Agora em testemunho ao Congresso, o general indicou que as forças norte-americanas no terreno vão fazer um treino aprofundado para evitar situações semelhantes no futuro. Os Estados Unidos têm dez mil militares numa força de 12 mil homens da NATO. A sua missão é a de aconselhar e treinar as forças afegãs, embora se reserve o direito de intervir directamente em casos específicos, como a pedido do exército de Cabul, em casos de autoprotecção e no combate a líderes taliban. Mas mesmo nestes casos, o mais habitual é que os americanos ajudem sobretudo a determinar alvos para ataques aéreos, sem entrarem em combate directo.

Mas há ainda perguntas por responder. O exército norte-americano não explicou ainda como é que foi possível que um avião de ataque preciso, um AC-130, bombardeasse durante mais de 30 minutos um edifício que, segundo os Médicos Sem Fronteiras (MSF), era conhecido do Pentágono. Isto com uma equipa das forças especiais a assistir militares afegãos nas imediações do hospital e apesar de várias chamadas de funcionários dos MSF em Cabul e Kunduz para responsáveis norte-americanos.

A organização humanitária encerrou o hospital atingido, o único com condições para tratar ferimentos graves no Nordeste do Afeganistão e uma estrutura de cuidados crucial para uma cidade que ainda está a ser reconquistada aos taliban – os extremistas já foram quase totalmente retirados da cidade, mas este foi o seu grande primeiro avanço desde a invasão norte-americana de 2001.

Os Médicos Sem Fronteiras não aceitaram as justificações de segunda-feira dos Estados Unidos, a quem acusaram de “tentarem agora atirar as responsabilidades para o Governo afegão”. Lê-se num comunicado da organização: “A realidade é que os Estados Unidos largaram aquelas bombas.
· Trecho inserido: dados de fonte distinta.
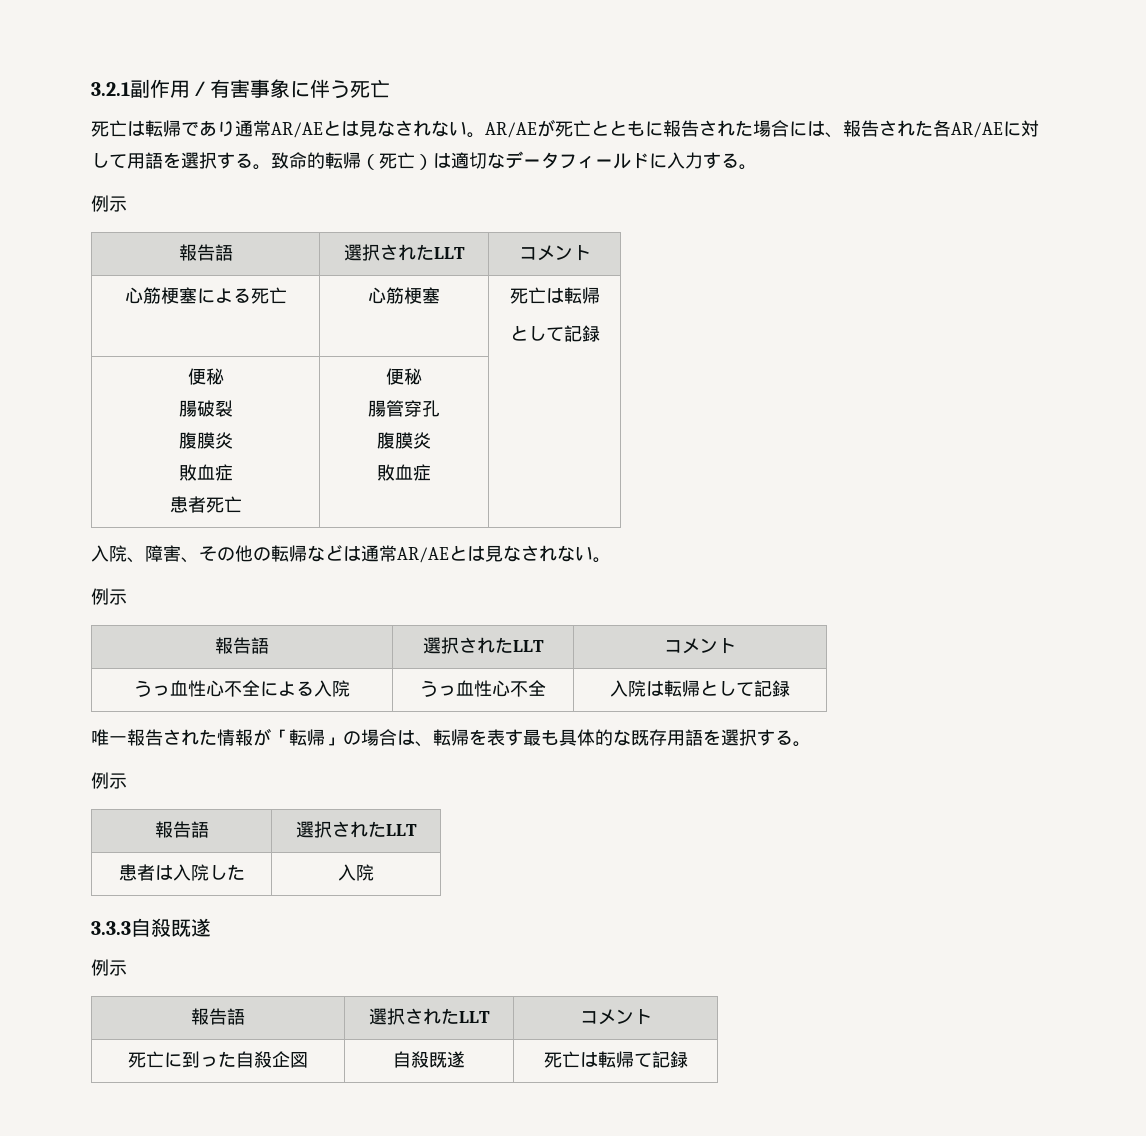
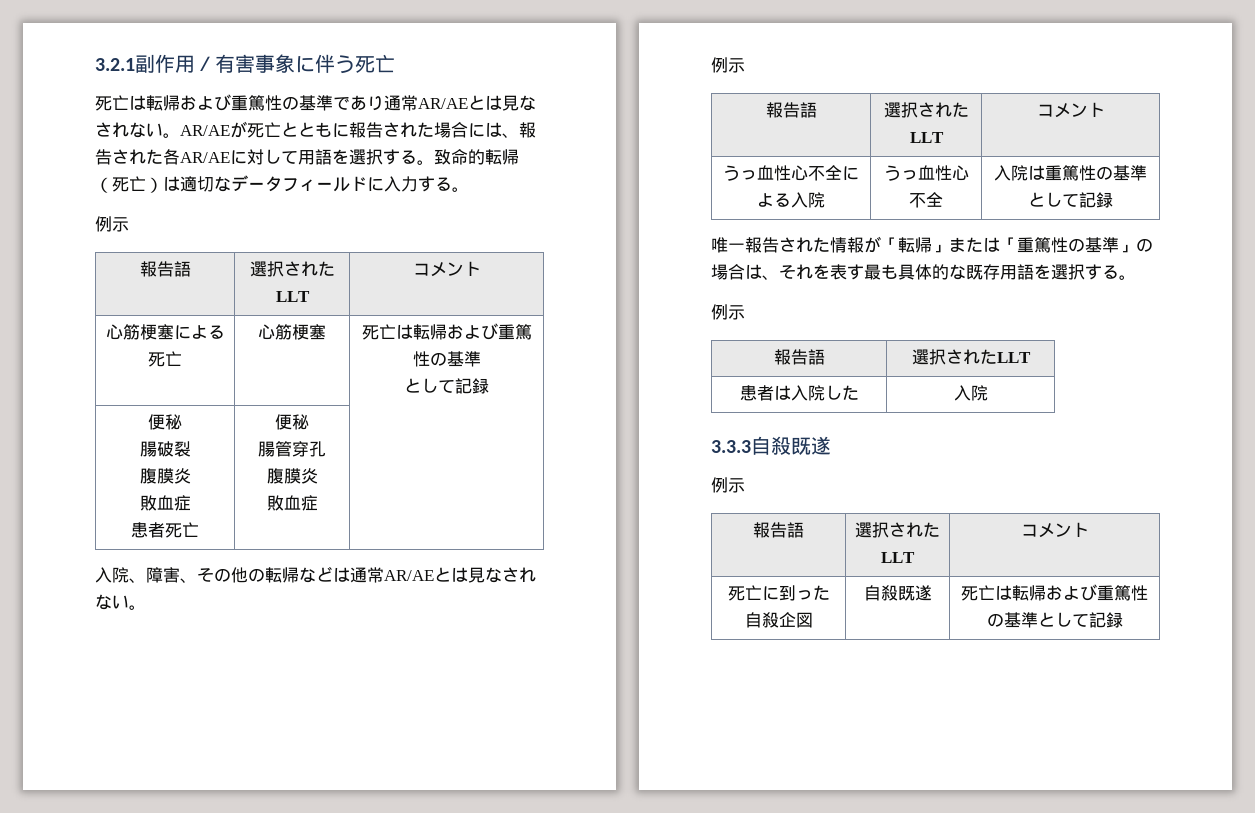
- 死亡は転帰であり通常AR/AEとは見なされない。
+ 死亡は転帰および重篤性の基準であり通常AR/AEとは見なされない。
- 心筋梗塞による死亡 | 心筋梗塞 | 死亡は転帰
+ 心筋梗塞による死亡 | 心筋梗塞 | 死亡は転帰および重篤性の基準
- うっ血性心不全による入院 | うっ血性心不全 | 入院は転帰として記録
+ うっ血性心不全による入院 | うっ血性心不全 | 入院は重篤性の基準として記録
- 唯一報告された情報が「転帰」の場合は、転帰を表す最も具体的な既存用語を選択する。
+ 唯一報告された情報が「転帰」または「重篤性の基準」の場合は、それを表す最も具体的な既存用語を選択する。
- 死亡に到った自殺企図 | 自殺既遂 | 死亡は転帰て記録
+ 死亡に到った自殺企図 | 自殺既遂 | 死亡は転帰および重篤性の基準として記録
Os Estados Unidos atingiram um hospital enorme cheio de feridos e de funcionários dos MSF. O exército norte-americano é ainda o responsável pelos alvos que atinge.”

Os responsáveis afegãos continuam a dizer que havia combatentes taliban na parte Sul do edifício atingido, embora os MSF garantam que, à altura do ataque aéreo, não havia sinal de combates. Barack Obama prometeu no domingo um “inquérito completo” ao incidente. A organização humanitária, no entanto, diz que o que é necessário é uma investigação independente, já que pode estar em causa um “crime de guerra”.

As Nações Unidas disseram na segunda-feira que iriam esperar pelo resultado das investigações norte-americana e afegã e só depois decidirá se avança com um inquérito seu. Para Christopher Stokes, o director-geral dos Médicos Sem Fronteiras, esse é um passo imprescindível. “Com discrepâncias tão constantes nos relatos dos Estados Unidos e Afeganistão sobre o que se passou, a necessidade de uma investigação completa, independente e transparente é cada vez mais crítica”, escreveu Stokes no site da organização.